Begin the copy at the line that contains "2022-11-14 | VAT: 45,320.00 -> 45,315.00", end it at the last line of the entries below, keep every word exact, and include no pictures.

Change detection outputs
○ ○ ○

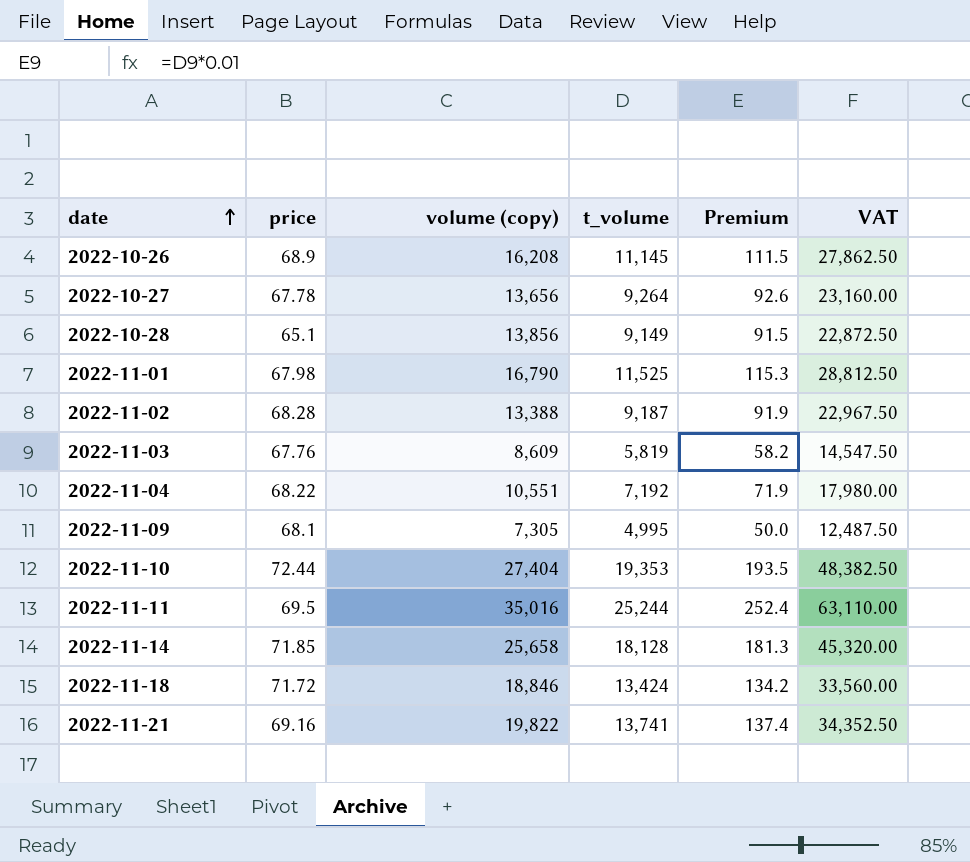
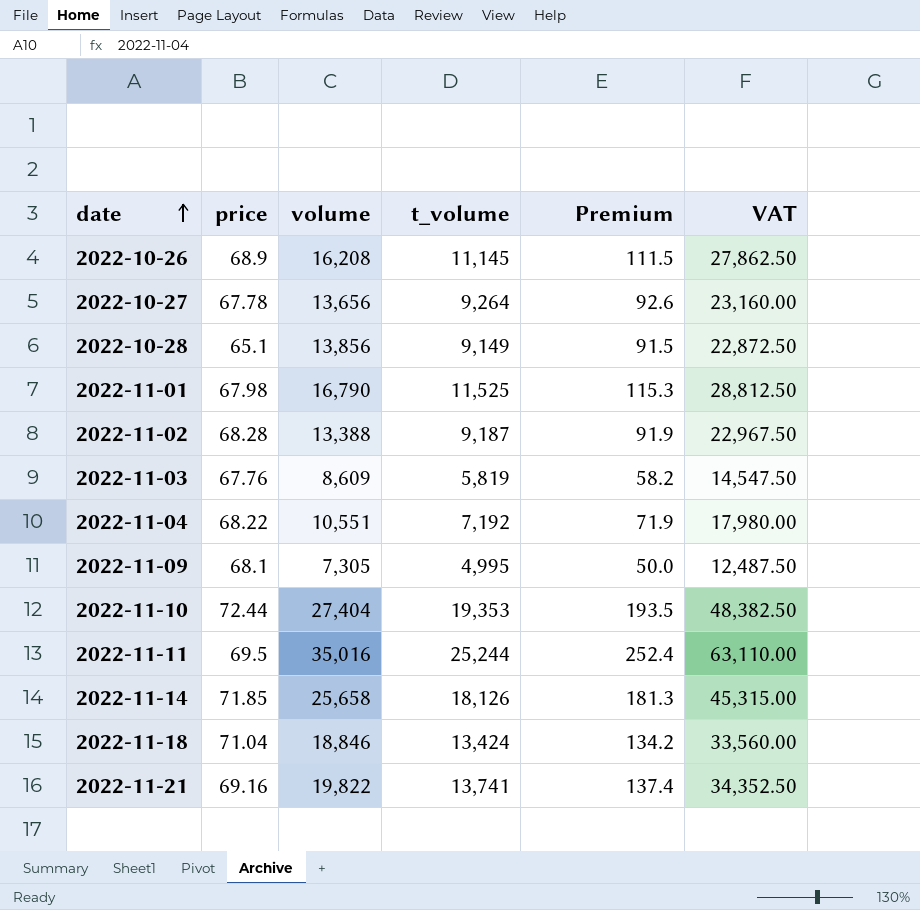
column name: volume (copy) -> volume
2022-11-14 | t_volume: 18,128 -> 18,126
2022-11-14 | VAT: 45,320.00 -> 45,315.00
2022-11-18 | price: 71.72 -> 71.04

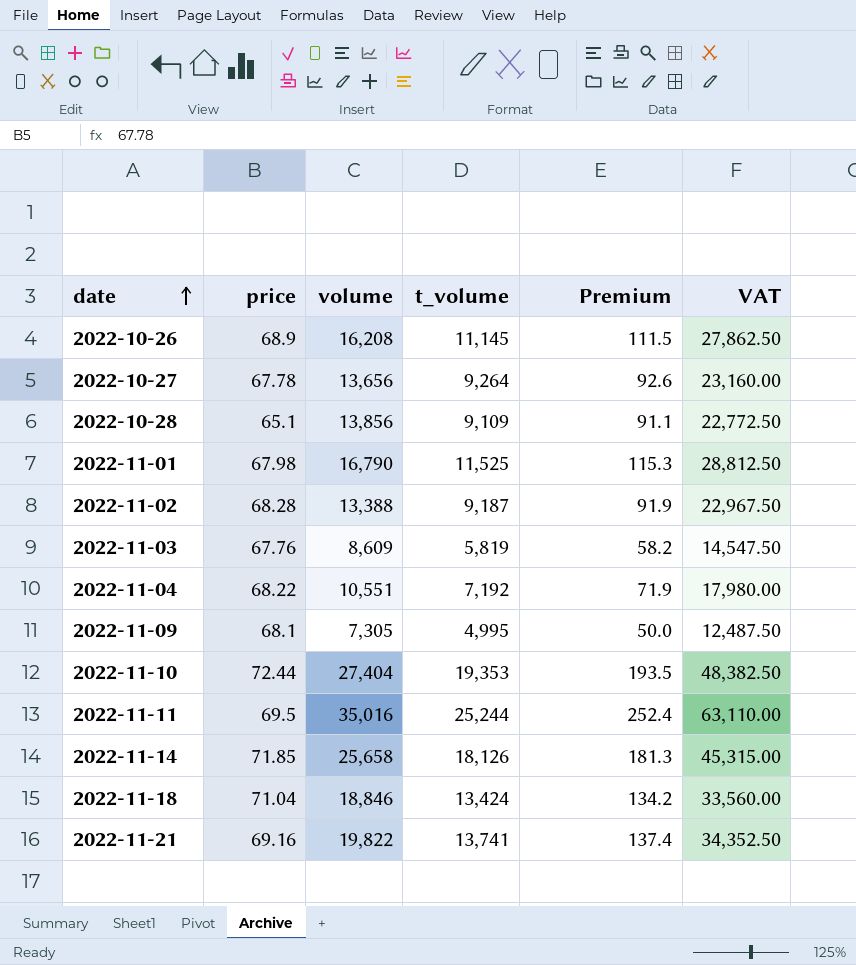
2022-10-28 | t_volume: 9,149 -> 9,109
2022-10-28 | Premium: 91.5 -> 91.1
2022-10-28 | VAT: 22,872.50 -> 22,772.50

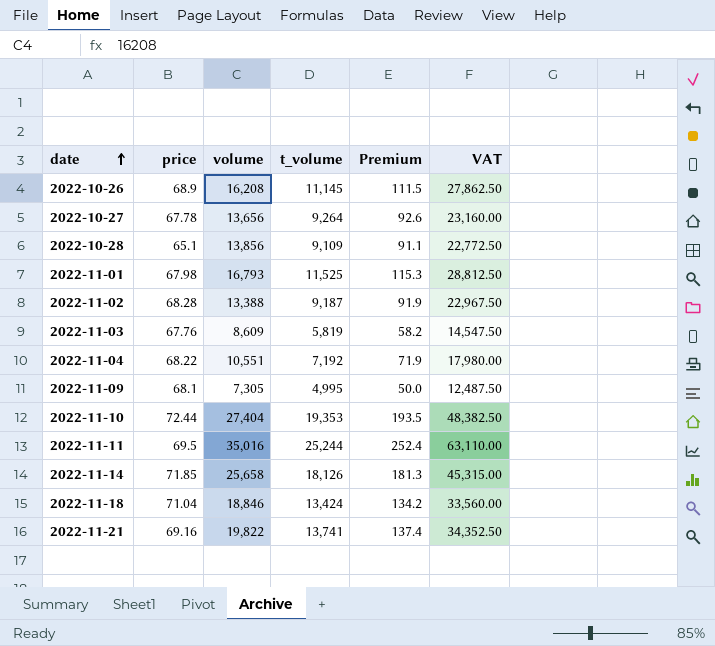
2022-11-01 | volume: 16,790 -> 16,793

○ ○ ○

SOLUTION TO THIS EXERCISE:
2022-11-14 | VAT: 45,320.00 -> 45,315.00
2022-11-18 | price: 71.72 -> 71.04

2022-10-28 | t_volume: 9,149 -> 9,109
2022-10-28 | Premium: 91.5 -> 91.1
2022-10-28 | VAT: 22,872.50 -> 22,772.50

2022-11-01 | volume: 16,790 -> 16,793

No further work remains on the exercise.